Fly fishing

I’m a teacher in a forestry school, I’m not going back to traditional school

  • Before leaving my teaching position, I was a primary school teacher for more than 10 years.
  • During the pandemic, I decided to homeschool my own children.
  • I ended up taking a job at an experiential school and was excited to teach again.

I thought I would never go back to teaching because of the current tumultuous climate. I had taught for about a decade, taken time off to raise my children, and then decided to try adjunct teaching. Then the pandemic hit, so I decided to homeschool my own kids for a year. And at that time, education changed dramatically.

During the pandemic, teachers were under even more pressure with the difficulty of teaching via video. Critical race theory, which is mostly taught in law schools, entered the discourse and some parents were vocal (and often angry) about what their children were being taught – despite the fact that the program had not changed.

The flaws in the education system were also exposed. Teachers are often micromanaged, for example, based on their building or district administrators.
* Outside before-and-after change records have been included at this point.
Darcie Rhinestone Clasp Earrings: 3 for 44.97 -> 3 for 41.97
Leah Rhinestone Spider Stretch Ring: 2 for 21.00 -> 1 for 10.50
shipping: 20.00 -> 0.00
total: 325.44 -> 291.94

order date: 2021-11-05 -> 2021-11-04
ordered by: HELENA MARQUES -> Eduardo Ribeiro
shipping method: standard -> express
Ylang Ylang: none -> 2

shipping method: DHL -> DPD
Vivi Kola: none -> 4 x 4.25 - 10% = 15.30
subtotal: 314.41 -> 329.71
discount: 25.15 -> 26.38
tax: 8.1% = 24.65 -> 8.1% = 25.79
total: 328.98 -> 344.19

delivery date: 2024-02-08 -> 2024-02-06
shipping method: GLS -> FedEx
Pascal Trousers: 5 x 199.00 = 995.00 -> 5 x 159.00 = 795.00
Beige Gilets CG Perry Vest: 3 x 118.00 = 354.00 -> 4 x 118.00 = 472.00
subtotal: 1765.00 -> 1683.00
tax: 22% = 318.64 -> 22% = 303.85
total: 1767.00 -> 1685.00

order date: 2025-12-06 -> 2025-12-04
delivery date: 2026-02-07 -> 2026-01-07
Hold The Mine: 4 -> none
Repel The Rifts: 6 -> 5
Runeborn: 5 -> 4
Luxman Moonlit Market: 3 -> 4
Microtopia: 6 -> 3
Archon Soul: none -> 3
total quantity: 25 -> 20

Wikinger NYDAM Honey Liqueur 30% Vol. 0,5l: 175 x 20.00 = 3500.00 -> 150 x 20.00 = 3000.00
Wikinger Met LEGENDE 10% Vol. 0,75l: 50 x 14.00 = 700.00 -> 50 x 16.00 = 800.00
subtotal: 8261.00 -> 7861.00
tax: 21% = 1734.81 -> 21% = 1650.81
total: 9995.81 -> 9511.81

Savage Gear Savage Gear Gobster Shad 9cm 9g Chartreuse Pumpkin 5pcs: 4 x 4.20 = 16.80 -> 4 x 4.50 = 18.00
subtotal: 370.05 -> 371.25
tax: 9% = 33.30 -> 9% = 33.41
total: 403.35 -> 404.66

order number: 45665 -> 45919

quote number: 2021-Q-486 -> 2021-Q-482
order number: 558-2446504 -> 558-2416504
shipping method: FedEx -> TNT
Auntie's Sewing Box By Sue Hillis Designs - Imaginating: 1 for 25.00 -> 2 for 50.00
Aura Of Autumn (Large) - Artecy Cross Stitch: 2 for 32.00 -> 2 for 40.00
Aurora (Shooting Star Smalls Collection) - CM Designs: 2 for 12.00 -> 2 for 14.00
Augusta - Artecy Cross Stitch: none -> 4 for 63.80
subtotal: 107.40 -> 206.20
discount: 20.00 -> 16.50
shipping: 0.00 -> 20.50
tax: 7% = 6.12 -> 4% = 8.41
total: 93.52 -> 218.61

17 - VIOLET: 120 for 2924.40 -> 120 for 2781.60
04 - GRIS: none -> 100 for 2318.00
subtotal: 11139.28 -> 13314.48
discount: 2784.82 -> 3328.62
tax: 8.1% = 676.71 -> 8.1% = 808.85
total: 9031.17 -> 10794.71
After a year of teaching during the pandemic, my teacher friends were exhausted and felt disrespected and exhausted. So, instead of trying to get back into education, I decided to try to make do with my freelance career more and teach a few classes at the local community college under the extended education program, where I would mainly teach retirees.

Everything changed when I came across an experiential school

But after scouring social media, I noticed a job posting for a learning specialist at a local high school in the woods along the shores of Lake Michigan. The setting was idyllic. I knew the school population was small and the curriculum focused on experiential education and love.

So I followed my instincts and took the plunge. Within two days, I was offered the job. Instead of dread, my enthusiasm grows. I knew it wouldn’t be easy as no teaching job is, but I had a feeling I was going to help make a difference in children’s lives – and it wouldn’t just happen within the walls of a physical school.

At Leelanau School, you’ll find our students wearing waders and observing the slimy inhabitants of the river that runs through campus, instead of learning biology just from a book. Students create land art with sticks, rocks, moss, etc. They collect honey from beehives, ride mountain bikes on trails, bake cookies to learn about math, read at outdoor bonfires, practice fly fishing, and more.

We all use nature to feel better

In my own classroom, when I find that students are having a particularly rough day, it’s not unusual to just take a walk on the beach or in the woods. It allows all of us, even me, to breathe deeply, come together and reset.

When I say school is all about experiential education and love, we start our mornings enjoying a meal together as a community. We give positive shouts to students and teachers and then do some kind of physical activity in the morning to energize us for the day ahead.

It’s not perfect, of course. When you get a group of teenagers together, things are bound to go wrong. But it is this love that allows us to go through this ordeal together.

As a teacher, it’s refreshing to see my students experience their education instead of feeling like passive observers. I’m sure they’ll remember what they learned because their hands were involved.

And with the love and mutual respect mixed into these experiences, I’m willing to bet it will forever mark their hearts.